NCAN also called for eliminating another politically popular program: some of the tax credits for higher education. The credits have strong support from both parties and from the public — President Obama called for making one, the American Opportunity Tax Credit, permanent as part of his re-election campaign — but are sometimes criticized for providing help to middle-class and wealthy students who would go to college without government help.
The white paper calls for the elimination of the tax credit for individuals with incomes over $50,000 or families with incomes over $100,000 per year. Tax credits for high-income families, it said, are “inefficient at best and morally questionable at worst.”
The report also suggests distributing “campus-based aid, such as the Perkins student loan or Supplemental Educational Opportunity Grants, based on a competitive formula” that rewards colleges that enroll and graduate more low-income students than comparable institutions. Enrolling students who never graduate would not be rewarded.
After four years of rapid growth, the Pell Grant program faces a “funding cliff” in 2014, writes Andrew P. Kelly, an American Enterprise Institute research fellow. Research student aid before trying to reform it, Kelly writes in the Chronicle of Higher Education. Temporary fixes won’t be enough. There are big questions to be answered.
How can scarce money be allocated more efficiently? Can reforms help more students complete college while maintaining a commitment to ensuring them access to postsecondary education?
MDRC and the nonprofit Institute for College Access and Success are studying “aid as a paycheck.” Community colleges receive their aid in regular payments, rather than getting a lump sum at the start of the term.
The Wisconsin Scholars Longitudinal Study, directed by (Sara) Goldrick-Rab, is a statewide experiment that examines the impact of a privately financed, need-based award on Pell Grant recipients at public two-year colleges. So far, results suggest that $1,000 of additional aid is associated with a two-to-four-percentage-point increase in rates of retention from the first to second year of college.
. . . the federal government is finally getting its act together.

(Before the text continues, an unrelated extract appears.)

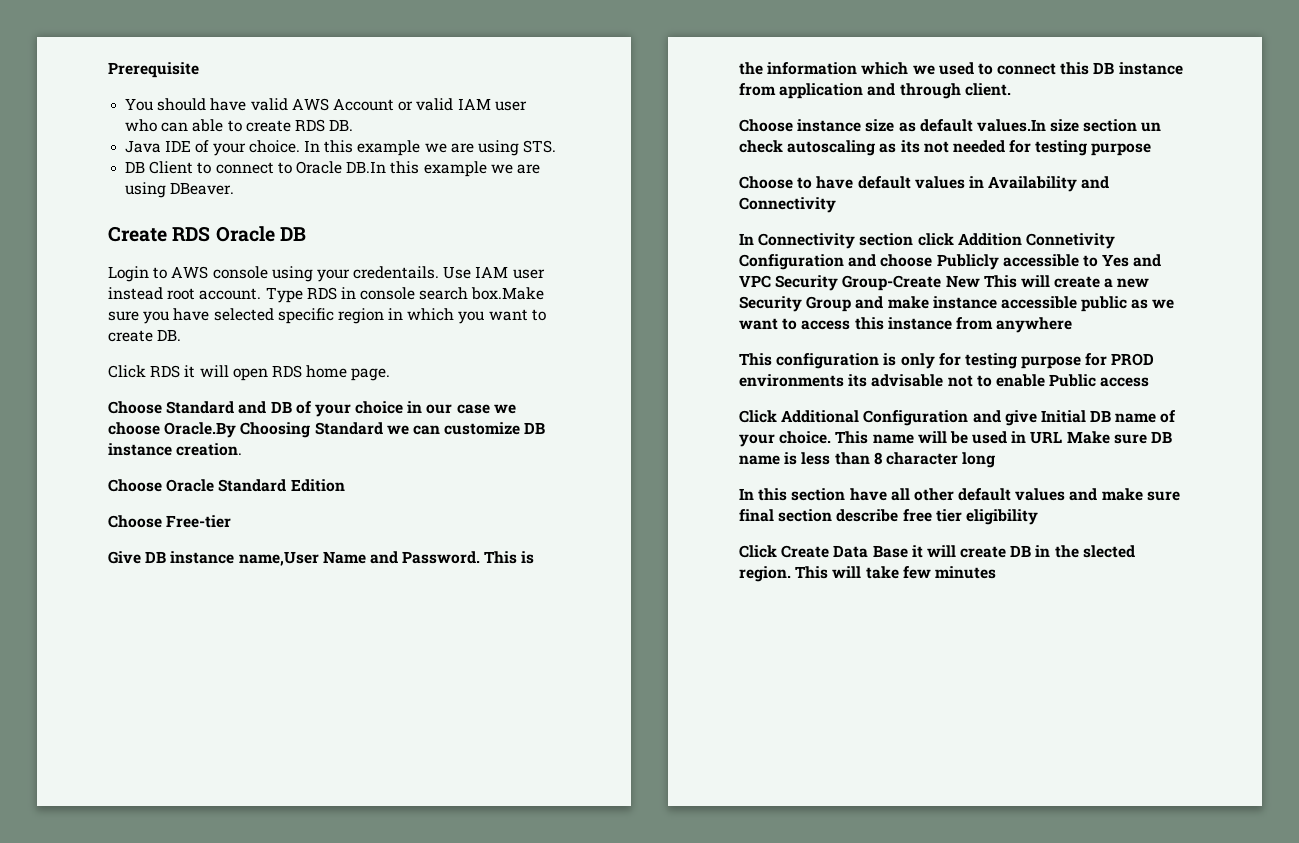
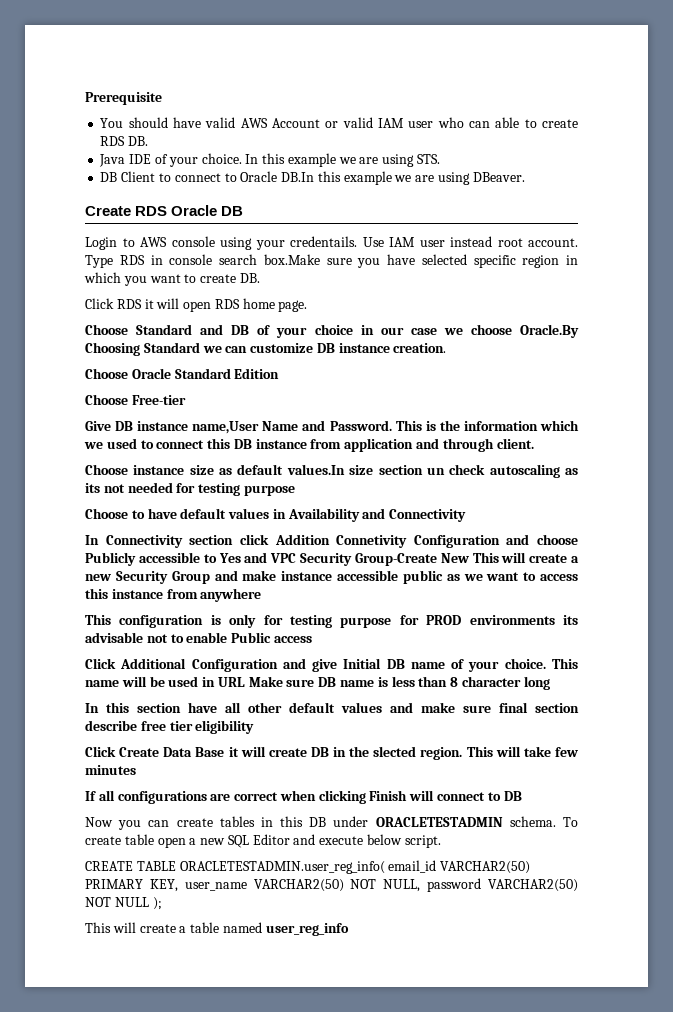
(996, 572) none -> [85,790,522,804] [85,816,578,830] [85,834,441,848] [85,860,531,874] [85,878,578,892] [85,897,162,910] [85,922,349,936] // If all configurations are correct when clicking Finish will connect to DB // Now you can create tables in this DB under ORACLETESTADMIN schema. To create table open a new SQL Editor and execute below script. // CREATE TABLE ORACLETESTADMIN.user_reg_info( email_id VARCHAR2(50) PRIMARY KEY, user_name VARCHAR2(50) NOT NULL, password VARCHAR2(50) NOT NULL ); // This will create a table named user_reg_info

This past summer, the Department of Education announced the first-ever federal Pell Grant experiments. The program will study two changes in Pell eligibility. The first will provide bachelor’s-degree holders with access to Pell dollars to pay for vocational training. The second will enable students to access Pell dollars for shorter-term, lower-intensity programs (as short as eight weeks and a minimum of 150 clock hours) than current law allows.
It’s not enough, writes Kelly. “At $160-billion, financial aid is the most expensive higher-education strategy for promoting student attainment that we have. The least we can do is devote a fraction of that commitment to making sure it works as well as it can.”